If you absolutely forced me to bet on the existence of a conventional anthropomorphic deity, of course I'd bet no. But, basically, Huxley was right when he said that agnosticism is the only honorable position because we really cannot know. And that's right. I'd be real surprised if there turned out to be a conventional God.
I remember a story about Clarence Darrow, who was quite atheistic. Somebody asked him: "Suppose you die and your soul goes up there and it turns out the conventional story is true afterall?" Darrow's answer was beautiful, and I love the way he pictured it with the 12 apostles in the jury box and with his reputation for giving long speeches (he spoke two straight days to save Leopold and Loeb). He said that for once in his life he wasn't going to make a long speech.

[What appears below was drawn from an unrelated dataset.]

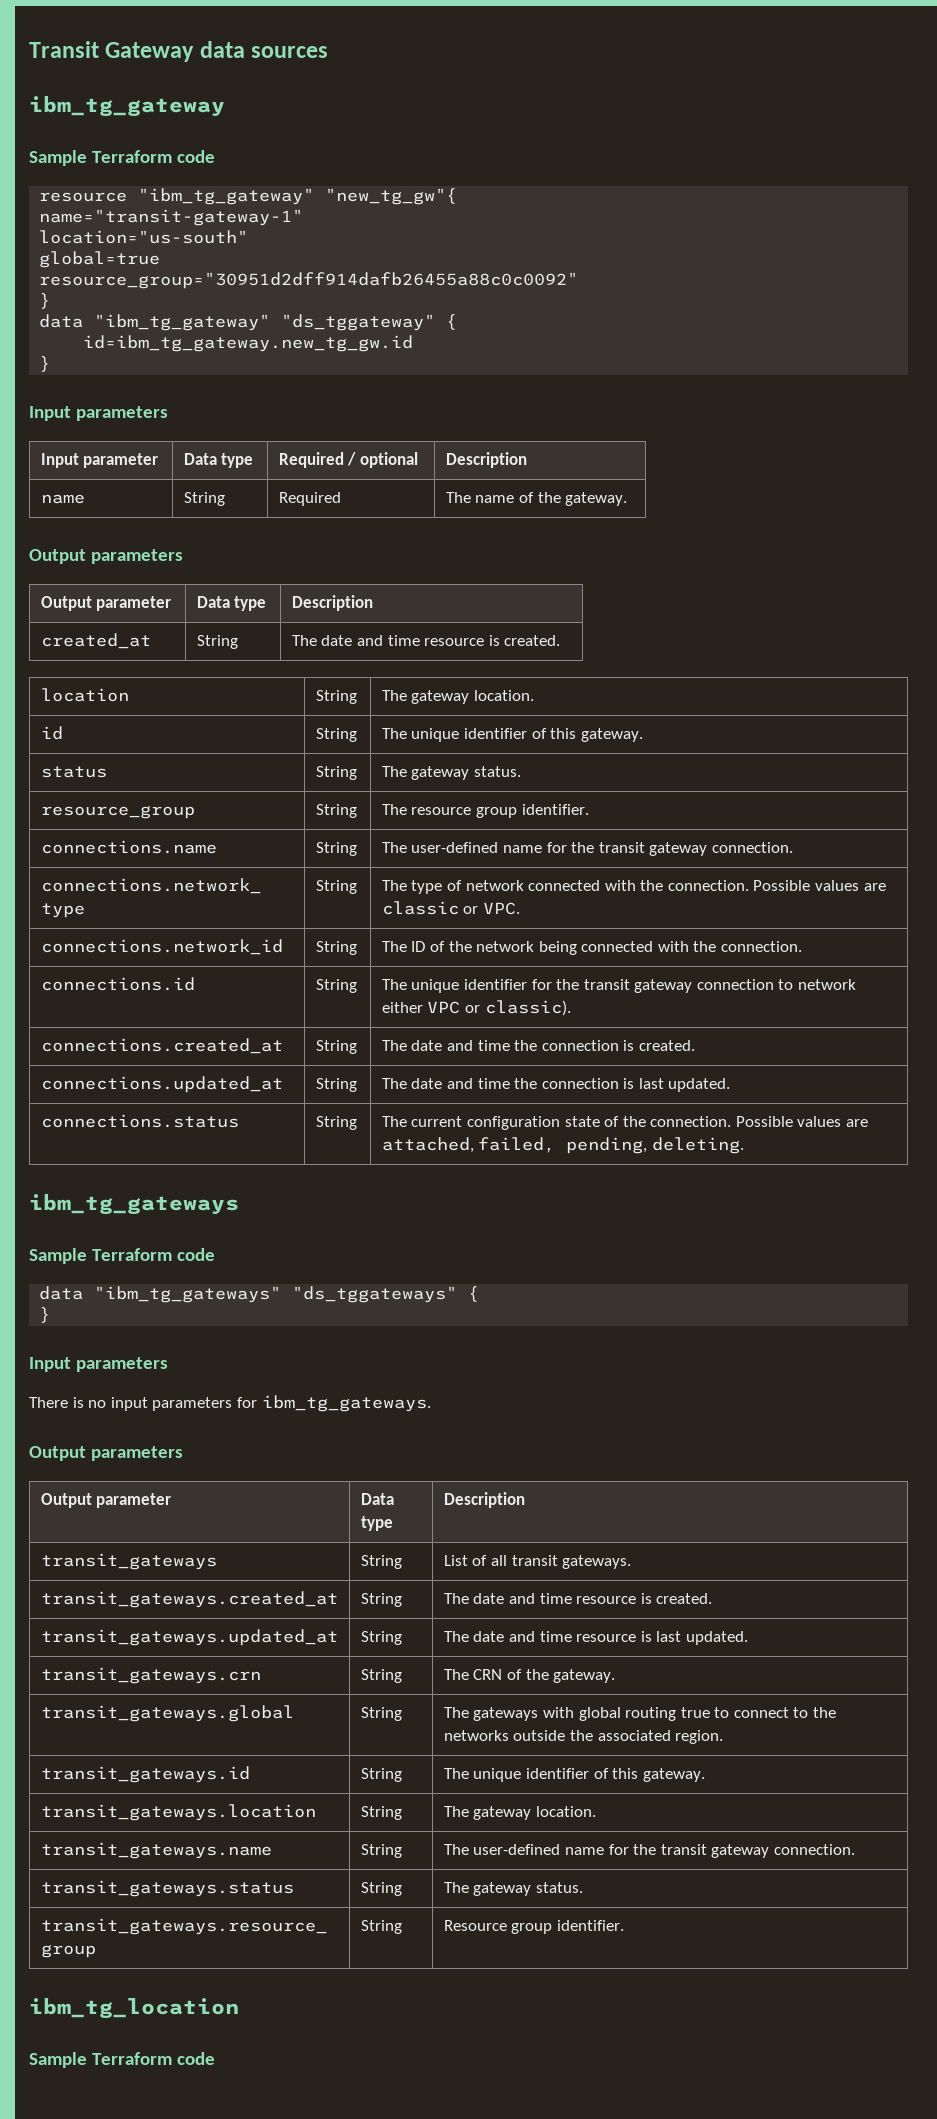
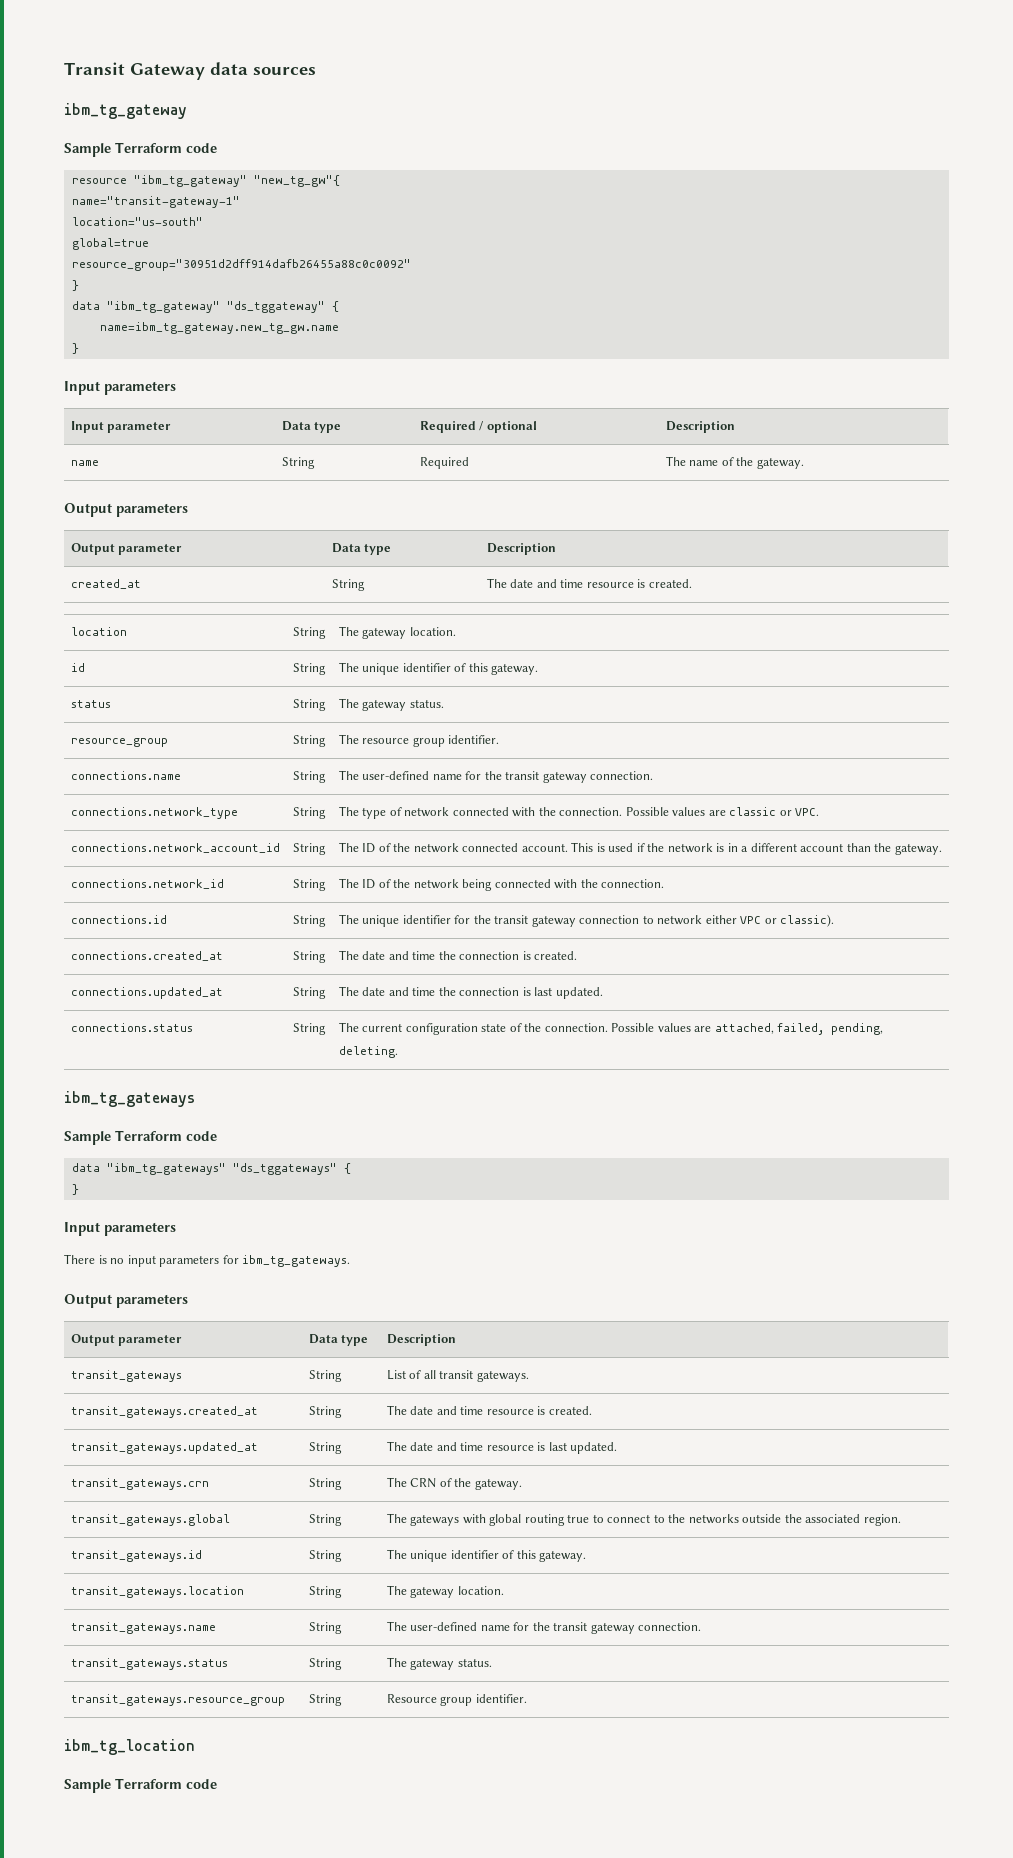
- id=ibm_tg_gateway.new_tg_gw.id
+ name=ibm_tg_gateway.new_tg_gw.name
+ connections.network_account_id | String | The ID of the network connected account. This is used if the network is in a different account than the gateway.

He was just going to walk up to them, bow low to the judge's bench, and say, "Gentlemen, I was wrong."
- Stephen Jay Gould
That's really going to p*ss off Athena!
Except Huxley was wrong. It is *not* an honorable position, but a cowardly one. I freely admit that it would be a great weight off my mind to *know* the truth, but I don't. Instead, I have faith...and occasional doubts: this is, evidently, what God intended by not providing any physical proof of his existance (the sort of proof that science could use).
Agnosticism is the practice of hedging your bets, of being afraid to be right or wrong: it is *not* honorable, IMO.